Parent to Child Property Transfers

Before Proposition 19

Proposition 58, passed in 1986 and codified by Revenue and Taxation Code § 63.1, controlled local reassessment of real property transfers between parents and their children. Rev. and Tax. Code § 63.1 allowed a parent to transfer their principal residence2, unlimited in value, to their children without reassessment. This coveted exclusion also allowed a parent to transfer $1,000,000 worth of non-principal residence real estate to their children without tax consequences. The $1,000,000 addition to the exclusion is enhanced by the fact that it was calculated on the property’s adjusted base year value, determined immediately prior to the transfer, and not the property’s fair market value. This often allowed families to qualify multiple properties with little to no property tax consequences.

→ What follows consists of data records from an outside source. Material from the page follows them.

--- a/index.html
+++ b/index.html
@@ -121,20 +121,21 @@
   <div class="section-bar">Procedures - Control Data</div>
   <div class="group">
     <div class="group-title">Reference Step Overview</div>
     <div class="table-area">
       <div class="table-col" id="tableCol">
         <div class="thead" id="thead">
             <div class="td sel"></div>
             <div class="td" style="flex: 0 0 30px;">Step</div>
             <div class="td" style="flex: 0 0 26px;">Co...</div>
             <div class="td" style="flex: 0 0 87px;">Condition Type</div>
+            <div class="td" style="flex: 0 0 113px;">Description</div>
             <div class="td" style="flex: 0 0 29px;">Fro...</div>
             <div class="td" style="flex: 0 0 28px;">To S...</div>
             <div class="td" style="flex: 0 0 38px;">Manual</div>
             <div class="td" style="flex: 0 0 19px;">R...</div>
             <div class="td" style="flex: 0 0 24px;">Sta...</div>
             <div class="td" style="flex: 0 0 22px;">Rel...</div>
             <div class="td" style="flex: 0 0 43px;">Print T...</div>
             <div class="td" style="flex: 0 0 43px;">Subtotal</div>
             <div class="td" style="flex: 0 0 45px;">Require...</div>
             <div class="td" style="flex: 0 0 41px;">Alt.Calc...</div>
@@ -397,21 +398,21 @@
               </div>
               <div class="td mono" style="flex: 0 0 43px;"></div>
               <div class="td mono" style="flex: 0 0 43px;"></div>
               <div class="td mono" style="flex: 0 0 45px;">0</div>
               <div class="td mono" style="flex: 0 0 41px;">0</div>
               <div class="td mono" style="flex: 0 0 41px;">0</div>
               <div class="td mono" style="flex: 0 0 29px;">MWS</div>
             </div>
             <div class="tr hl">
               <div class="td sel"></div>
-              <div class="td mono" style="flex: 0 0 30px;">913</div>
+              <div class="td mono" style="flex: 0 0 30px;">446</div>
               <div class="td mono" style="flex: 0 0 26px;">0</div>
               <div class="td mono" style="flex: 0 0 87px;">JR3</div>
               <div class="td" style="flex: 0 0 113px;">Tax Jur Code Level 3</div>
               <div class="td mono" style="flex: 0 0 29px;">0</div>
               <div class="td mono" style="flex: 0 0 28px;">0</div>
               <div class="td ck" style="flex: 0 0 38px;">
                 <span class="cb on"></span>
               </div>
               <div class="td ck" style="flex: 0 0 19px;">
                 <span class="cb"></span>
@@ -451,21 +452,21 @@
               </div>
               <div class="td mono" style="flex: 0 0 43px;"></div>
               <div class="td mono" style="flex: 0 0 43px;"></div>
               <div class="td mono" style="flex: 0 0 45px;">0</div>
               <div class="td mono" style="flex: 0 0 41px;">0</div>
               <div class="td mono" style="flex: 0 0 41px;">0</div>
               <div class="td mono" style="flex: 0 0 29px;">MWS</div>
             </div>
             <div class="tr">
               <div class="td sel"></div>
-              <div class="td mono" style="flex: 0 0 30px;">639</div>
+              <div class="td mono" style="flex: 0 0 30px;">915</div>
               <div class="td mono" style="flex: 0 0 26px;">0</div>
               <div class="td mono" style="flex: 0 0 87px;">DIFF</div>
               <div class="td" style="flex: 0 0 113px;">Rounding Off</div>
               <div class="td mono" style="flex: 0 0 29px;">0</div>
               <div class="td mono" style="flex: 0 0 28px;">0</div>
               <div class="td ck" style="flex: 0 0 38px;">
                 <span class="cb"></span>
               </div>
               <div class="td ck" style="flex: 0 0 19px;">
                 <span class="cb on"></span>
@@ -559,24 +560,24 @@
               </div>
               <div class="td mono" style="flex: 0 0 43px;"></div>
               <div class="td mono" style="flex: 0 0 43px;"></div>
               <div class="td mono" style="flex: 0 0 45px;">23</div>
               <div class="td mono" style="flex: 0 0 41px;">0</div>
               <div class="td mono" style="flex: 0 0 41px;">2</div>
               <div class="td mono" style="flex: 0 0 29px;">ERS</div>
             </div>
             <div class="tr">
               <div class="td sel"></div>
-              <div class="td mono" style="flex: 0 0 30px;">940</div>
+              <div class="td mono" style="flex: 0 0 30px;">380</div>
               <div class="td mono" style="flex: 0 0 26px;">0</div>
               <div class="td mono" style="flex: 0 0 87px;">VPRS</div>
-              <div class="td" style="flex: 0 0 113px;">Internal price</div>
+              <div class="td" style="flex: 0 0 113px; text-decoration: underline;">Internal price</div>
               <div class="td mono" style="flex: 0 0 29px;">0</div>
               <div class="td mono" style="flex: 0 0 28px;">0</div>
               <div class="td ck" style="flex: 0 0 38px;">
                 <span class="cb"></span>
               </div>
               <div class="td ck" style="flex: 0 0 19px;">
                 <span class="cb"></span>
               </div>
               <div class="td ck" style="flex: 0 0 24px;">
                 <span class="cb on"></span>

New Rule under Proposition 19
The new rules governing parent to child3 transfers are implemented by Rev. and Tax. Code § 63.2. For transfers on or after February 15, 2021, the parent to child exclusion is now limited to transfers of principal residences4 only if the child also uses the property as his/her own principal residence following the transfer.5 More specifically, the child must now apply for a homeowners’ exemption, or disabled veterans’ exemption, within one year of the property transfer to qualify for this exclusion.6

While the value of a principal residence used to be unlimited, Proposition 19 now limits the benefit to a value of the principal property’s base year value, plus one (1) million dollars as adjusted annually by the State Board of Equalization.7 Put another way, a full exclusion will only apply if the fair market value of the property, assessed at the time of the transfer, is less than the pre-transfer adjusted base year value, plus one (1) million dollars.8 If the fair market value of the property is in excess of the adjusted base year value, plus one (1) million dollars, the property is reassessed by adding the excess value to the pre-transfer adjusted base year value.

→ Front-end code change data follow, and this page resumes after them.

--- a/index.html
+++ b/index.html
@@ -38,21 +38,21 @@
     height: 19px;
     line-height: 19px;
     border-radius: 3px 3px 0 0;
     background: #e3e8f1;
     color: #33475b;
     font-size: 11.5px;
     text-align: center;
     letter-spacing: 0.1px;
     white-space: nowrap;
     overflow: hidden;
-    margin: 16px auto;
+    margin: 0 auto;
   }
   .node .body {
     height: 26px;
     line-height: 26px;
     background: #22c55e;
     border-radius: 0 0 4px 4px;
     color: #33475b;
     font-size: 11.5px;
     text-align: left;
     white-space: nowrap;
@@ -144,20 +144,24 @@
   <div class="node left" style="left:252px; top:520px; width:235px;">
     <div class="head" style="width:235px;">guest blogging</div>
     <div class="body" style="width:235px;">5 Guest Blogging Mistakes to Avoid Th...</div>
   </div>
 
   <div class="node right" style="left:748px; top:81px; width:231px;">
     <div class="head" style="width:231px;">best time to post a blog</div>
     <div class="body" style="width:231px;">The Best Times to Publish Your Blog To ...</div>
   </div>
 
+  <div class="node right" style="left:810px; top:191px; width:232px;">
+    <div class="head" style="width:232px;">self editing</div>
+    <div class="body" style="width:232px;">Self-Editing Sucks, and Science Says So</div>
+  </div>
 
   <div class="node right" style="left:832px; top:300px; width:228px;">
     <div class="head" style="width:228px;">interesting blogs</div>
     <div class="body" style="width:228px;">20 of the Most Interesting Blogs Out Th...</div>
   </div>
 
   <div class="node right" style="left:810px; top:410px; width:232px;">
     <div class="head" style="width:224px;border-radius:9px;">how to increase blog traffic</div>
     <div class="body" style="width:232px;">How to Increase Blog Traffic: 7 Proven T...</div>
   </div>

For example, if mom owned a property with a current fair market value of $1.2 million that had a $350,000 trended base year value for property tax purposes, she could transfer the property to her child without reassessment because the fair market value is less than the exclusion value ($1,350,000). If, however, under the same facts the current fair market value of the property was $2 million, the property would undergo a partial reassessment upon transfer because the fair market value is greater than the exclusion value. The reassessed value for property tax purposes would be $350,000 plus $650,000 (which is the difference between the FMV and the exclusion value), or $1,000,000.

In addition to employing a value cap on principal residence transfers, Proposition 19 completely eliminated the $1,000,000 non-principal residence exclusion. Therefore, only principal residences (used as such both before and after the transfer) qualify for the exclusion under the new rule. These modifications nearly eliminated the benefits of this exclusion realized by residential homeowners, except under very narrow circumstances.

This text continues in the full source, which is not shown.